柿木信之著『ヴァルター・ベンジャミン 闇を歩く批評』を読む

  柿木信之著『ヴァルター・ベンジャミン 闇を歩く批評』は岩波新書の一冊。岩波は文庫より新書のほうが格段に読みやすい。今回は文芸批評事始めn回目として本書を読むことにした。ベンジャミンはドイツ人でユダヤ人で、アンナ・アーレントのいうには偉大な学識はあるが学者ではなく、重大な訳業があるが翻訳家ではなく膨大な書評を書いているが文芸批評家ではない、詩的業績もあるが詩人でも哲学者でもないというなんとも複雑な人物である。

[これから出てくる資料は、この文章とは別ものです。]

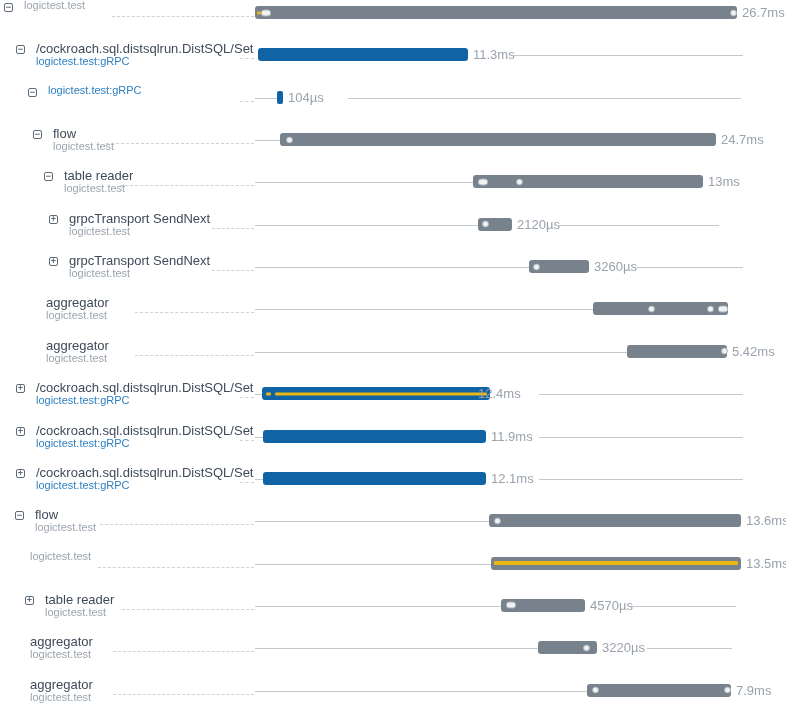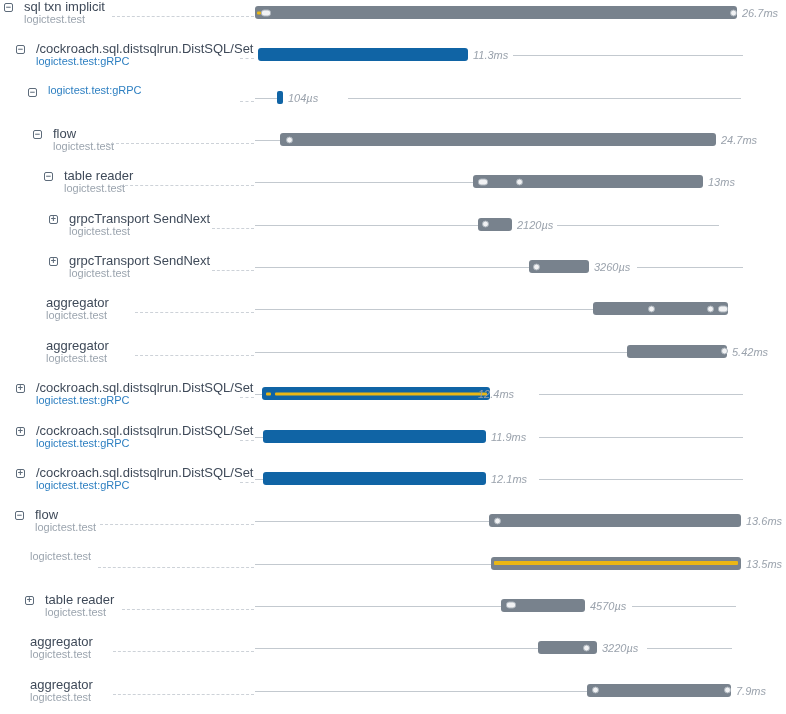"sql txn implicit" div.span-title { html: <div>sql txn implicit</div> -> none }
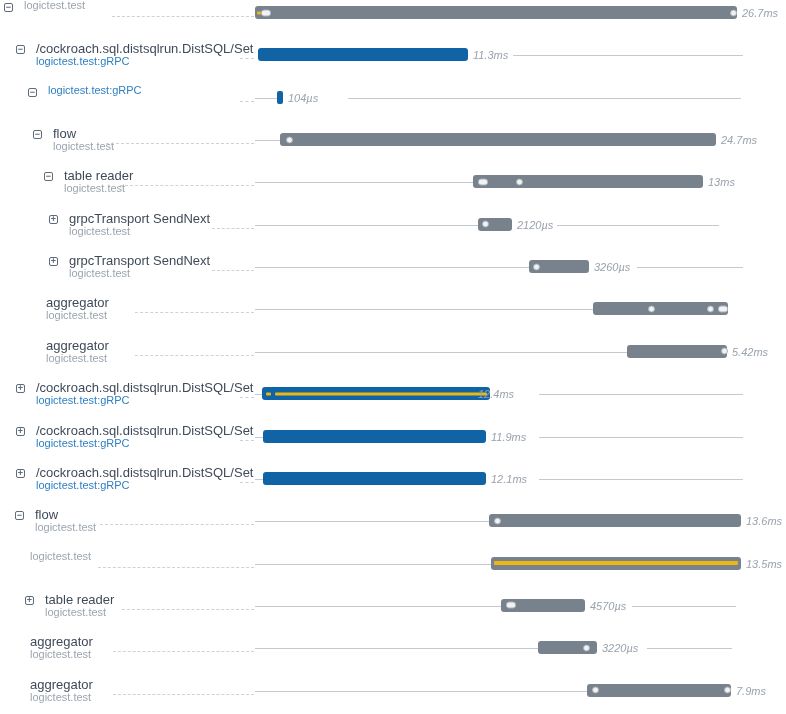"26.7ms" .duration-label { font-size: 11px -> 13px; font-style: italic -> none }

アーレントその他の人物評として一致しているのは第一次世界大戦、第二次世界大戦の状況のなかで苦悩しながら批評を書きつづけた文人であったということである。

 本書はベンジャミンの生涯や文業を大まかに初学者にもわかりやすく解説している。幼少期は採光のための天窓から地下室を覗きこむたびに土の精であるグノームを幻視する少年だったと自身の文章で語っている。時折グノームから見られることもあったという。少年の頃はよく幻をみるものだが、成人して散文に書くほど幻を原風景もしくは初期の文学的啓示として大切にしていたのだろう。グノームの幻視は見過ごされてきた要素を真理を凝縮された形で掬いとり、微視的思考を貫くのちのベンジャミンの視点に繋がっている。それをテーオドア・W・アドルノは「メドゥーサの視線」と表現している。メドゥーサというのもまた大仰だが当時のロマン派の言説はそんな感じだったのかもしれない。

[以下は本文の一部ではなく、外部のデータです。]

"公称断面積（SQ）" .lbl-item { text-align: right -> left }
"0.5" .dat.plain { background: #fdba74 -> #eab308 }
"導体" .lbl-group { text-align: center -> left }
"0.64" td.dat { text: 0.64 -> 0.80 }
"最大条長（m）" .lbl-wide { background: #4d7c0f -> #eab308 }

 青年期の批評の軸としてファッショ化の道具にされる言葉への批判があった。手段としての言葉は蔓延し、常套句と化し再生産もなく人々を束ねてしまう。ベンジャミンにとって言葉は沈黙の夜のなかに生じ、語るべき言葉の深奥の力を発揮するものだ。手段ではなく示唆や啓示に近いのだろう。ベンジャミンは「言語一般および人間の言語について」で言語とは名である。名とは言語自体の最も内奥にある本質であると述べている。固有名詞を名付けることは、唯一性を肯定することになることを考えれば言語とは名であるということも理解できる。また言葉は翻訳ともいう。未分化の事物を名付け、言語にすることは外国語を架橋する翻訳に似ているからである。言語を名、翻訳と捉えることで、国家に囚われた言語観をラディカルに捉えなおし、政治(国)に従属する近代の言語観の刷新を試みている。また、神話や伝統を振りかざす保守主義を想起すればわかりやすいが、国家、とりわけファッショ化しつつある、に神話性を見いだし、神話的暴力を分析、批判している。神話的暴力は戦争などの秩序措定暴力と、それらを維持する兵役や警察機能の秩序維持暴力に分類できるらしい。激動の時代ゆえに状況論をかなり書いたようだ。さらに「歴史の概念について」で想起することは権力に抑圧されてきた死者たちと連帯することであり、革命とは歴史にブレーキをかけることであると表現している。状況論としていま読んでも色褪せていない。「技術的複製可能性の時代の芸術作品」や『パサージュ論』も本書で触れられているが、前者は有名で後者は岩波文庫で出版されたので原本を読んだほうがいいだろう。専門に勉強しているひとはベンジャミンの状況論はご存知なのだろうが、門外漢は人文学のひとという印象が強い。本書でベンジャミンの生涯と取り巻く歴史を概観することができ、部分的ながら状況への危機感や苦悩を読み取りことができた。